UUT Framework is a C/C++ framework for
facilitating Micro (?) Unit Tests through code extraction and a “walled
garden” approach 7,vii.  Utrun is
the tool which is used to run local unit tests. We have written a new plugin
‘likewise-gtest’ in UUT Framework’s ‘utrun’ tool. This plugin automates the
process of building the likewise code, execution of the unit tests and the generation
of the result for likewise unit tests. This reduces the manual effort of doing
all the above tasks individually. The plugin also generates a consolidated
Jenkins pipeline consumable XML report from the generated results of the unit
tests run. Thus, this single plugin ‘likewise-gtest’, which is now available as
part of FoCUT, facilitates the integration of C unit tests with build CI/CD pipelines.

We further extended the ‘likewise-gtest’ plugin
in FoCUT, to add file-based code coverage generation process. The plugin now generates
the line based code coverage for each test suite which is mapped to each file
for which tests have been written. The code coverage results are now shown as
part of the unit test run final output in the Jenkins CI/CD pipeline.

As part of writing unit tests for legacy code we
also discovered a bug in the existing code where we were doing a memcpy (memory
copy) instead of memcmp (memory compare).  FoCUT kept flagging this function call as
failing until we went and modified the code.


5. Future Work

We have presented a simple but effective approach to
writing unit tests for legacy C code.

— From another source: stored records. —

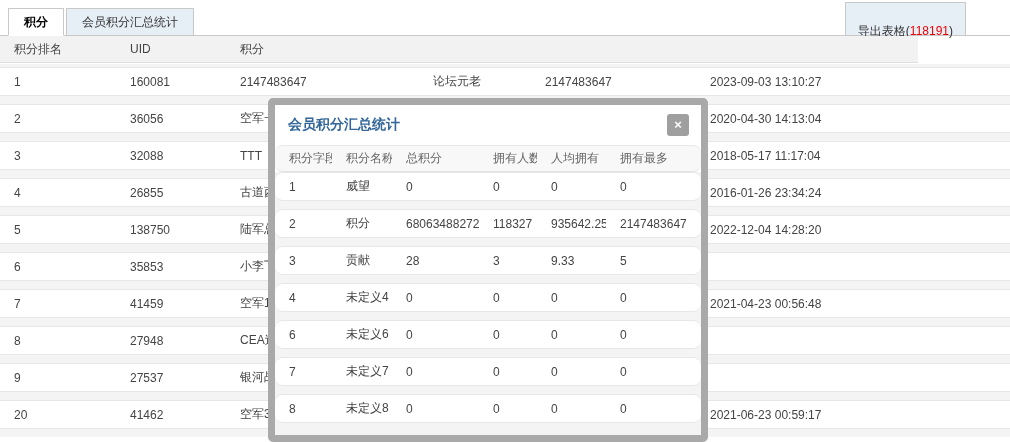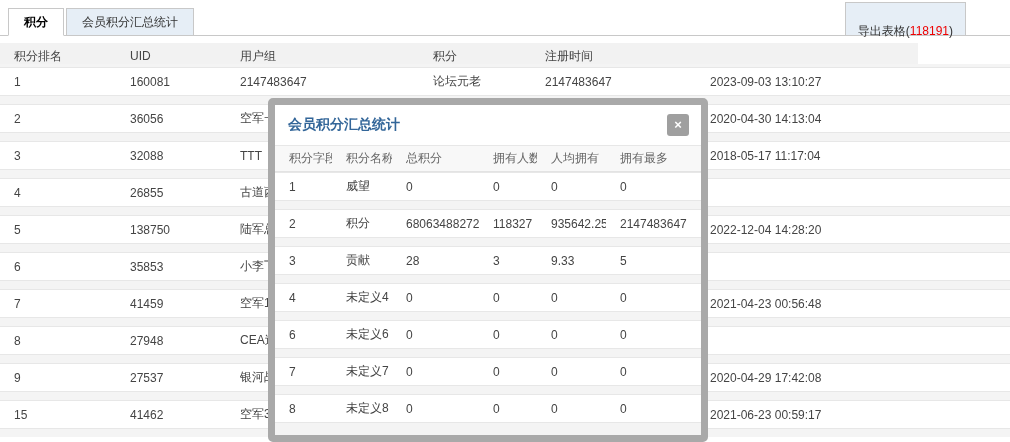--- a/index.html
+++ b/index.html
@@ -37,21 +37,21 @@
   
   .grid-main {
     display:grid;
     grid-template-columns:116px 110px 193px 112px 165px 1fr;
     align-items:center;
   }
   .grid-main > div, .grid-modal > div {
     padding-left:14px; white-space:nowrap; overflow:hidden;
   }
   .thead {
-    position:absolute; left:0; top:43px; width:918px; height:27px;
+    position:absolute; left:0; top:36px; width:918px; height:27px;
     background:#f2f2f2; border-bottom:1px solid #dedede; color:#444;
   }
   .rows-area {
     position:absolute; left:0; top:64px; width:1010px;
     background:#f4f4f4; padding-top:3px;
   }
   .row {
     height:29px; background:#fff;
     border-top:1px solid #e7e7e7; border-bottom:1px solid #e7e7e7;
     margin-bottom:8px;
@@ -71,43 +71,42 @@
   .modal-close {
     position:absolute; right:12px; top:9px; width:22px; height:22px;
     background:#9f9f9f; border:none; border-radius:3px;
     color:#fff; font-size:13px; font-weight:bold; line-height:22px;
     text-align:center; padding:0; cursor:pointer; font-family:inherit;
   }
   .grid-modal {
     display:grid;
     grid-template-columns:57px 60px 87px 58px 69px 1fr;
     align-items:center;
+    border-radius:8px;
   }
   .mhead {
     height:27px; background:#f8f8f8;
     border-top:1px solid #e7e7e7; border-bottom:1px solid #e3e3e3;
     color:#666;
   }
   .modal-rows { background:#f4f4f4; height:263px; overflow:hidden; }
 </style>
 </head>
 <body>
 
 <div class="tab-strip">
   <div class="tab active tab-first">积分</div>
   <div class="tab tab-second">会员积分汇总统计</div>
   <button class="export-btn"><span>导出表格(</span><span class="export-count">118191</span><span>)</span></button>
 </div>
 
 <div class="thead grid-main">
   <div>积分排名</div>
   <div>UID</div>
-  <div>用户组</div>
   <div>积分</div>
-  <div>注册时间</div>
 </div>
 
 <div class="rows-area">
 
     <div class="row grid-main">
       <div>1</div>
       <div>160081</div>
       <div>2147483647</div>
       <div>论坛元老</div>
       <div>2147483647</div>
@@ -131,20 +130,21 @@
       <div></div>
       <div>2018-05-17 11:17:04</div>
     </div>
 
     <div class="row grid-main">
       <div>4</div>
       <div>26855</div>
       <div>古道西</div>
       <div></div>
       <div></div>
+      <div>2016-01-26 23:34:24</div>
     </div>
 
     <div class="row grid-main">
       <div>5</div>
       <div>138750</div>
       <div>陆军总</div>
       <div></div>
       <div></div>
       <div>2022-12-04 14:28:20</div>
     </div>
@@ -173,25 +173,24 @@
       <div></div>
       <div></div>
     </div>
 
     <div class="row grid-main">
       <div>9</div>
       <div>27537</div>
       <div>银河战</div>
       <div></div>
       <div></div>
-      <div>2020-04-29 17:42:08</div>
-    </div>
-
-    <div class="row grid-main">
-      <div>15</div>
+    </div>
+
+    <div class="row grid-main">
+      <div>20</div>
       <div>41462</div>
       <div>空军3</div>
       <div></div>
       <div></div>
       <div>2021-06-23 00:59:17</div>
     </div>
   </div>
 
 <div class="modal">
   <div class="modal-titlebar">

Most testing methods do not check
behavioral results, but focus only on defining what to test. Often many tests
are required to cover all cases, manually checking test results severely
hampers its effectiveness, and makes repeated and frequent testing impractical
8,v. To remedy this, we aim to automatically generate unit test mockups from
formal specifications. In the current approach, the programmer still must
supply actual test data by hand. In the future, we hope to partially alleviate
this problem by automatically generating some of test inputs from the

Another area of future work is to gain more experience
with our approach. The application of our approach so far has been limited to
successfully writing ~150 unit tests for one of the products which our team
owns. We have also started on using FoCUT for other components as well of the
Platform Service Controller stack. We soon aim to extend our framework to other
teams as well to leverage and use it for their products. This will help give a
more generic outlook to the framework and it will no longer be limited to
vSphere as a product.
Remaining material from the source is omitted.